Timeline on very long recordings faster than real time

I record bats overnight producing a continuous stereo track that is 10 or 12 hours long. Audio originates at a Diamond XS71HDU at 192kHz on a WiFi’d RaspberryPi2 (Raspian) which sends an .ogg stream to my desktop machine. As best I can determine there are no irregular samples in the stream.

At my desktop, I start and end each Audacity recording with a track label of the precise UTC time. This results in an Audacity timeline about an hour faster than the actual elapsed time, on the order of 10% fast. Can anyone suggest where to start troubleshooting this error?

Raspian Linux RPi2 3.18.10-v7+, Audacity 2.0.5 on LMDE1 UP8, current.

Thanks.

Tom

What is your input device in Audacity’s Device Toolbar? If it’s “pulse” you may need to change the pulse configuration files to default to 192000 Hz, or use the (hw) input choice instead.

Dose the Diamond have a control panel for sample rate? You should look there too.

Gale

Since the Raspberry Pi doesn’t have an internal clock chip, that kind of drift on a very long recording is to be expected, I’d think.

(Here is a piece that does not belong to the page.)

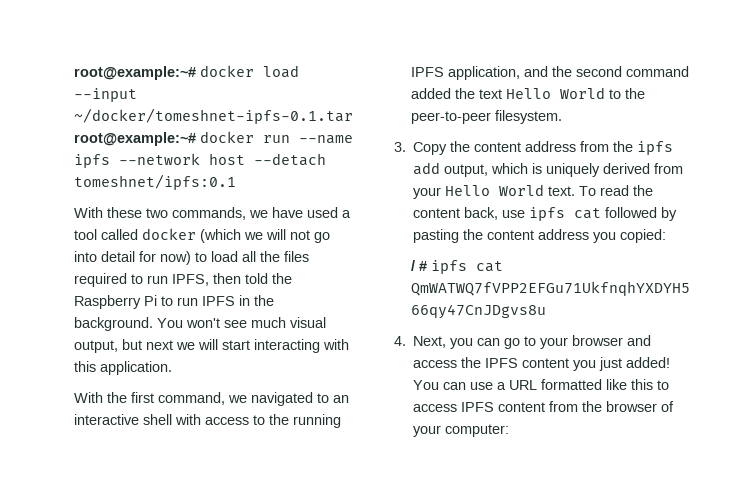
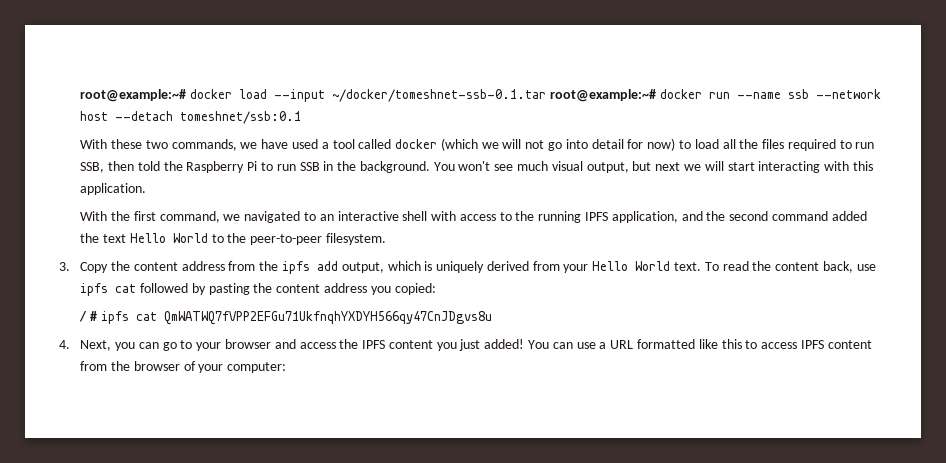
[74,108,354,124] ~/docker/tomeshnet-ipfs-0.1.tar -> [332,89,547,102] ~/docker/tomeshnet-ssb-0.1.tar
[74,154,111,168] ipfs -> [787,89,809,99] ssb
[74,174,237,190] tomeshnet/ipfs:0.1 -> [180,111,302,124] tomeshnet/ssb:0.1
[172,274,210,286] IPFS, -> [80,162,105,173] SSB,
[202,296,236,306] IPFS -> [299,162,320,171] SSB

Hmm. What is the timebase of the Audacity timeline?

I’ve assumed it is tSec=(samplecount*samplesize)/bitrate? It’s hard to accept that the Diamond’s 192kHz is 10% off - but looking at vorbis’s status the average bit rate displayed is “-2”. Is that a hint?

Tom

I have no idea what the basis of the timeline in Audacity is.

A lot more about problems with audio on the Raspberry here:

https://hifiduino.wordpress.com/2014/11/13/raspberry-pi-b-digital-audio/

Problem number one: the internal 19 MHz CPU clock isn’t really suited for audio. That might not be your problem, but it’s part of the complexity.

The page I cited is talking about output, not input, but will give you some idea about the problem.

Problem number two: the USB implementation on the Pi.

Since they are talking about DAC’s and not about ADC’s, it isn’t exactly the same problem, but again, you’ll understand why everything also plays in a recording environment.

10% off seems like a lot. There are reasons why professional sound gear is so much more expensive. Clocks is just one of them. In a professional setting, you often need to sync several ADC’s. And that’s why a separate external audio clock is often used. To avoid the problem before it surfaces. Hec, there are even high end clock generators that don’t do anything but generate the master clock for the studio.

A very simple way to cut back on drift, is maker shorter recordings. I don’t know if that is an option?

Another solution could be to use a dedicated bat mic, like the Italian Dodotronic…

http://www.dodotronic.com/

And even here, they seem to have abandoned USB mics. They used to have this:

http://goedgeluid.be/Dodotronic-ultrasone-USB-mic.html

Where are you seeing that?

Recording speed problems are relatively common if you choose pulse and will occur if sample rates are mismatched anywhere, so I still think that should be one of your lines of enquiry.

Gale

The time is calculated from the sample count.

Example:
If the sample rate is requested at 100,000 samples per second, then Audacity will position the samples at intervals of 0.01 ms.

My guess at what is happening is that some samples are being dropped (“xruns”) due to the equipment being unable to keep up with the data.
Taking the above example. If the equipment is dropping one sample in 10, then in 1 second you will have 90,000 samples spaced at intervals of 0.01 seconds (Audacity still expects the sample rate to be 100,000 samples per second). Thus in 1 second Audacity only receives 0.9 seconds of audio, so the track will be too short. In other words, the audio will be 10% too fast.

There are some tips for minimising xruns on Linux here: http://wiki.linuxaudio.org/wiki/latency#minimizing_xruns

Yes, that was a problem. I have a good deal of experience with the Pi and its USB ills of the earlier versions, but the Pi2 has cleaned that up pretty well. Still, one of my streams (a VLF receiver for lightning and spherics fanatics) is served by an original Pi that has been running for 90+ days since the last boot without any apparent problems. It uses a CM6206-based USB module running at 48kHz, filtered and resampled to 32kHz mono. Audacity is not a part of that process. http://78.46.38.217/vlf9

There are several ultrasonic mics on the batting market; today, most bat recordists successfully use USB mics - but most also are cabled directly to a laptop or tablet that runs bat-specfic recording and analysis software. I do remote recording; the Pi2 is out there where the bats are (and where I don’t want to spend the night), solar charged, battery powered. The WiFi link is my cable. At the moment the remote package is on a dock not far from my home (http://78.46.38.217/amb9) but the link has been a mile long at one location. The Pi2 package actually serves two streams, one of which is downshifted 10kHz (http://78.46.38.217/amb9u).

This is reported at the receive end of the WiFi link which moves a 96kHz stereo stream to a fast quad-core laptop.

… time is calculated from the sample count…

That’s rational and good to know.

Thanks for your thoughts so far guys. I’ll try a few things to localize underruns, although I don’t see any reported.